Grace Clinic, located in Lubbock, Texas, is an innovative health care facility dedicated to clinical excellence, delivering an enjoyable patient experience and providing best value. They emphasize the importance of the patient/doctor partnership in achieving their patient’s health care goals, the positive effects of preventive medicine and the need for convenience, in a “comfortable setting”.
Moyers Group’s challenge was to design and install a sound masking system that would insure patient privacy as set out in the federal HIPAA law, with total redundancy, without intruding into the esthetics of the clinics “comfortable setting” design.
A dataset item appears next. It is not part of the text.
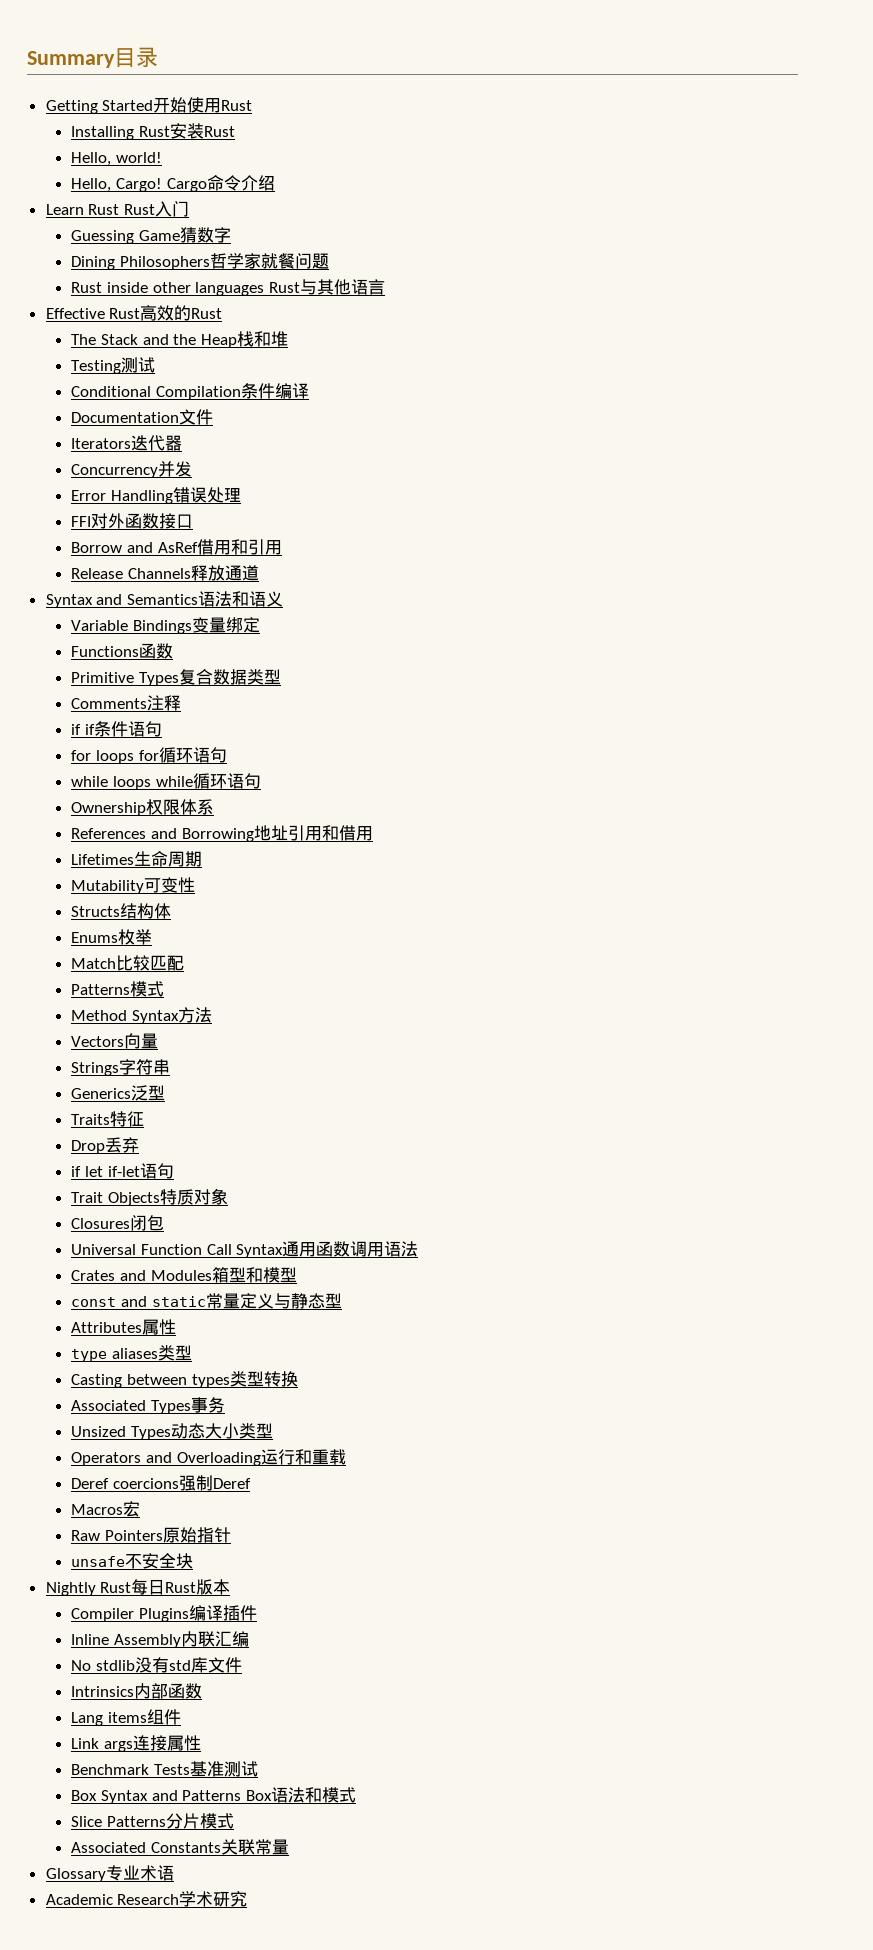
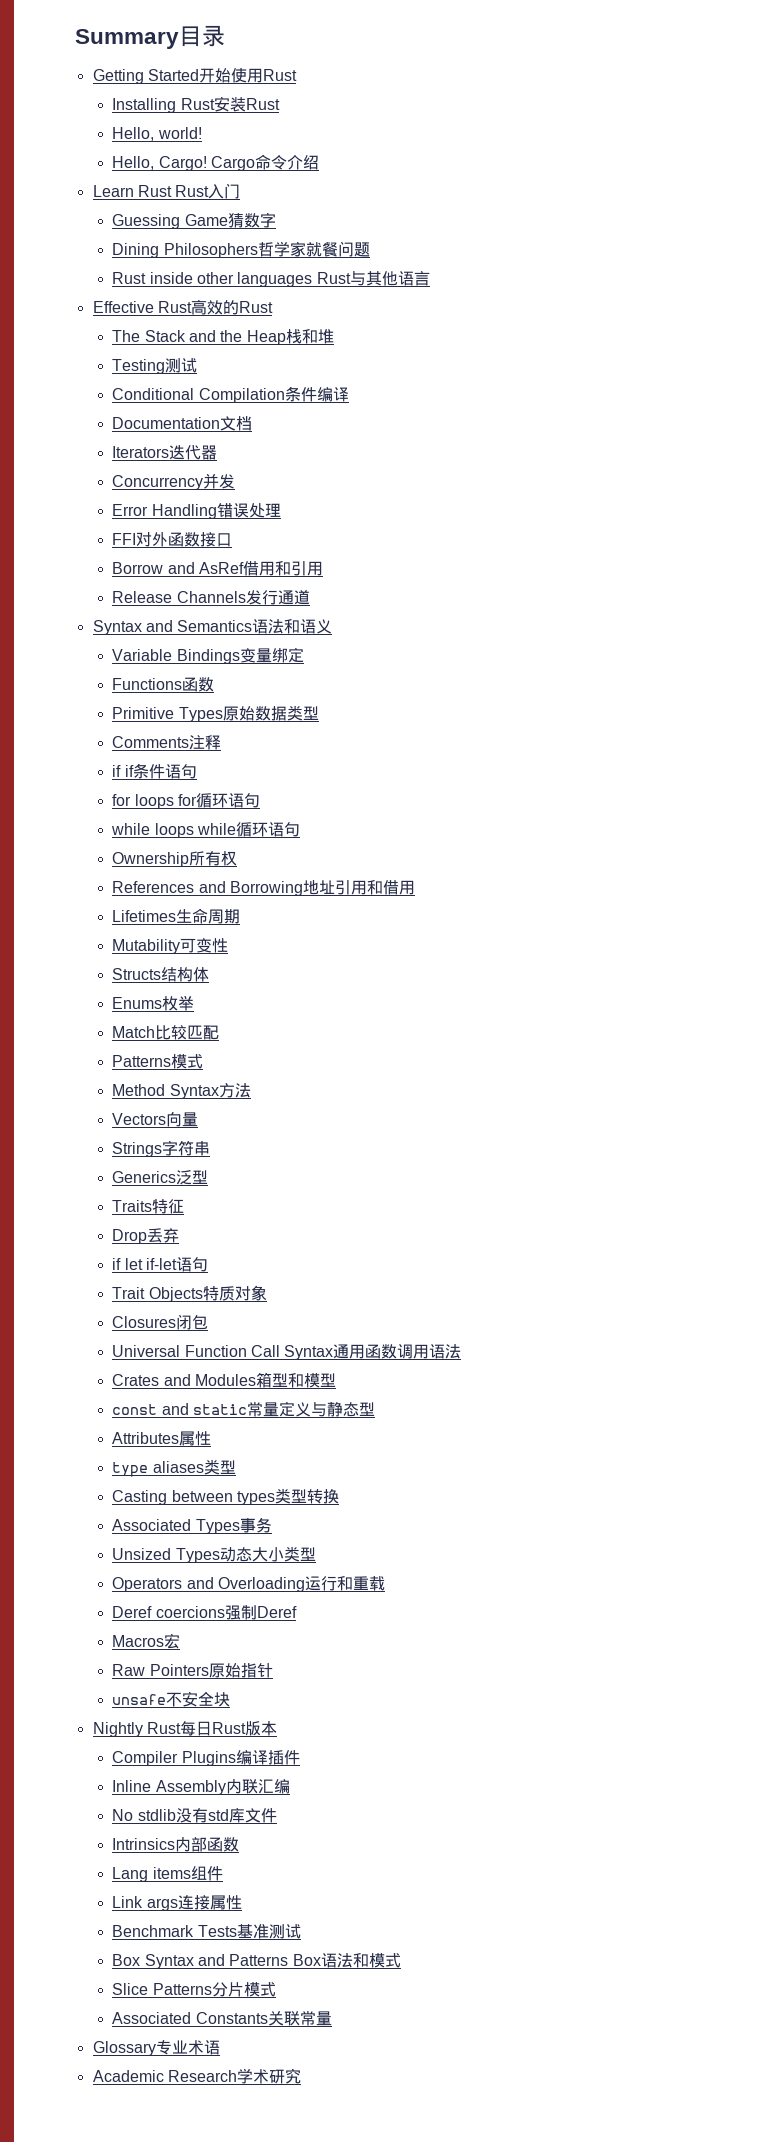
[196,409,214,425] 件 -> [236,416,253,431] 档
[190,565,225,581] 释放 -> [245,590,278,605] 发行
[178,669,213,685] 复合 -> [222,706,255,721] 原始
(147, 809) none -> [189,851,222,866] 所有
[163,799,215,815] 限体系 -> (238, 858) none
Moyers Group along with Randorff & Associates first designed and installed a proof of concept system into a conventionally built mock-up examination room built by Scott Labs also of Lubbock. Adjoining our test room, Scott Labs built a waiting room and a second examination room costing much more than the conventionally built room using thick walls and expensive weather striping. All rooms were finished out complete with paint, flooring, ceiling tile, furniture and even pictures on the walls. After we completed the installation and tuning of our sound masking design, Scott Labs brought in several Doctors to do a blind test of the two spaces to determine which room they preferred. Many test were conducted to see what room did the best job of masking voice transmission and noise from inside and outside of the room. After testing, the Doctors all picked the room with the sound masking saving the clinic thousands of dollars.
We installed the system in the atrium area, all waiting rooms, examination rooms, out patient surgery, hallways, pharmacy and check-in counters. The system consist of 400 Atlas M1000 sound masking speakers, 15 Rane RPM 2 possessors, 15 Crown CTS 600 amplifiers and 33,000 feet of wire. The system is designed in a two channel grid configuration using different amplifiers and processors on each channel of the grid allowing total redundancy. If one half of the system goes down the loss is only 3dbspl of volume which is hardly audible.